Proposed Draft Disclosure in Response to Comment

Response #1

Page 20

Annual Incentive Plan

The Casual Male Retail Group, Inc. Annual Incentive Plan, which was established in May 2008, is an annual performance-based cash bonus plan. The participants include both the Key Executives and the Senior Executives. The Annual Incentive Plan uses EBITDA as the benchmark. The target range of EBITDA for fiscal 2009 was approved by our Board of Directors. Our executives were eligible to receive a cash bonus ranging from 80% to 150% of their designated percentage (which is 100% for the Key Executives and 35% for the Senior Executives) of their respective earned salaries during the plan year if we achieved a certain target range for EBITDA of between 80% and 150% of an EBITDA target of $15.7 million during fiscal 2009. The maximum payout of 150% was achieved for fiscal 2009 and on March 19, 2010 the Compensation Committee approved payment of the cash bonuses.

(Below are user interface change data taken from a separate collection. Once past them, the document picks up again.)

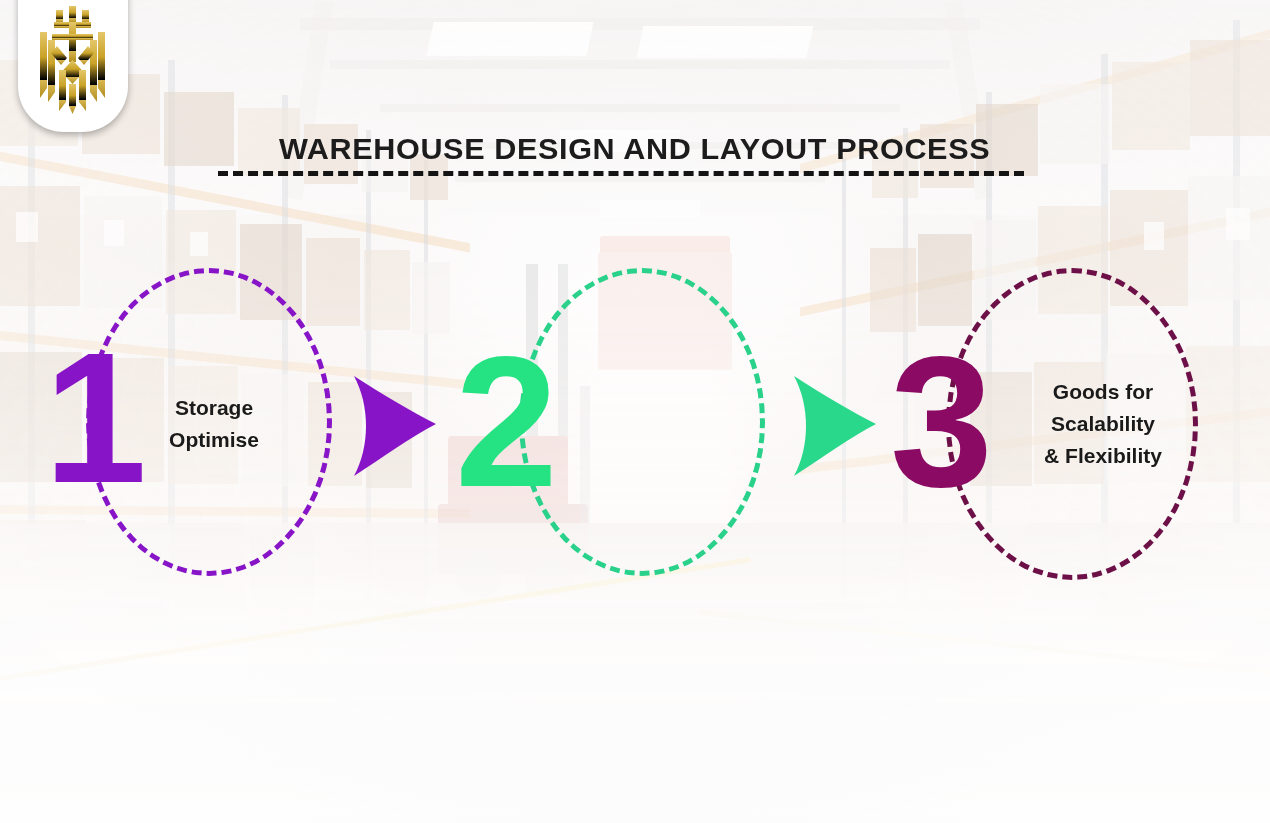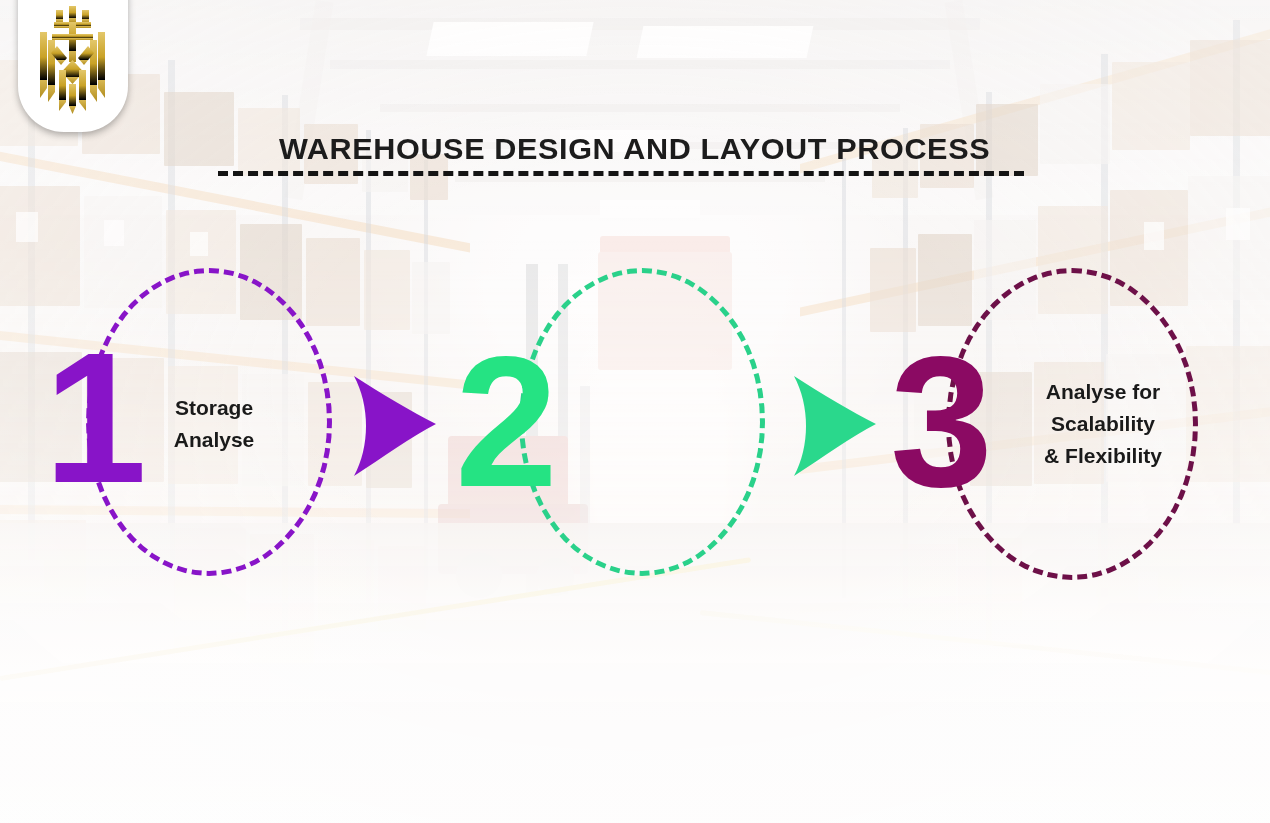--- a/index.html
+++ b/index.html
@@ -317,7 +317,7 @@
     <div class="circle" style="left:946px;top:268px;width:252px;height:312px;border-color:#6d1048;"></div>
     <div class="num" style="left:890px;top:330px;font-size:185px;color:#8b0a63;">3</div>
     <div class="step-label" style="left:1008px;top:376px;width:190px;">
-      <span>Analyse for</span><br>
+      <span>Goods for</span><br>
       <span>Scalability</span><br>
       <span>&amp; Flexibility</span>
     </div>

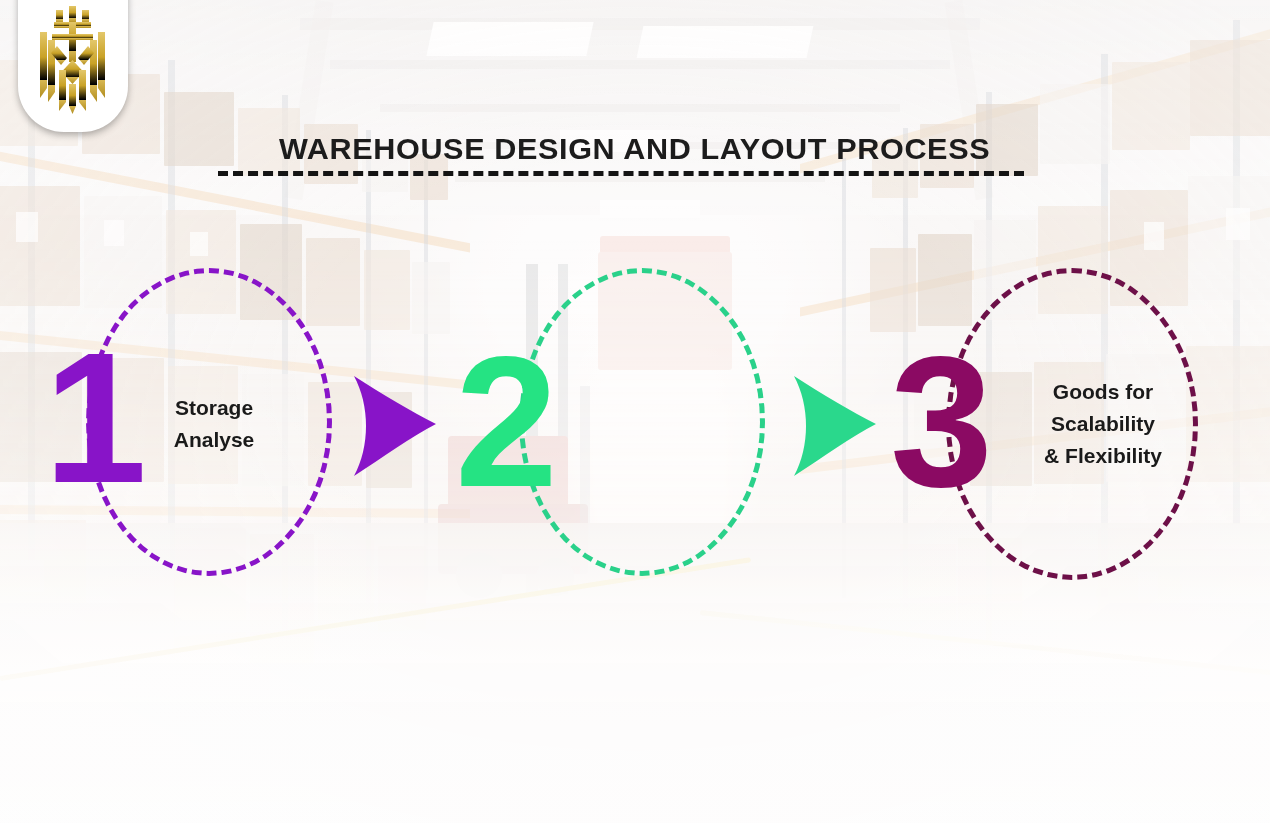--- a/index.html
+++ b/index.html
@@ -296,7 +296,7 @@
     <div class="num" style="left:44px;top:326px;font-size:185px;color:#8814c8;">1</div>
     <div class="step-label" style="left:140px;top:392px;width:148px;">
       <span>Storage</span><br>
-      <span>Analyse</span>
+      <span>Optimise</span>
     </div>
 
     <div class="arrow" style="left:348px;top:372px;width:94px;height:108px;">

The total cash award for the 2009 Annual Incentive Plan was $5.3 million of which $3.6 million was paid to our Key Executives and Senior Executives.

Page 21

Long-Term Incentive Plan

For fiscal 2009, the EBITDA target was $19.0 million and the operating margin percent was 0.8%. The Metrics were achieved, with the Company’s performance meeting 123.8% of EBITDA and 125.6% of the operating margin percent, resulting in a weighted 124.7% of target, accordingly, on March 19, 2010, the Compensation Committee approved the grant of awards pursuant to the Long-Term Incentive Plan. Fiscal 2009 represents the first year that awards were granted under any long-term incentive program.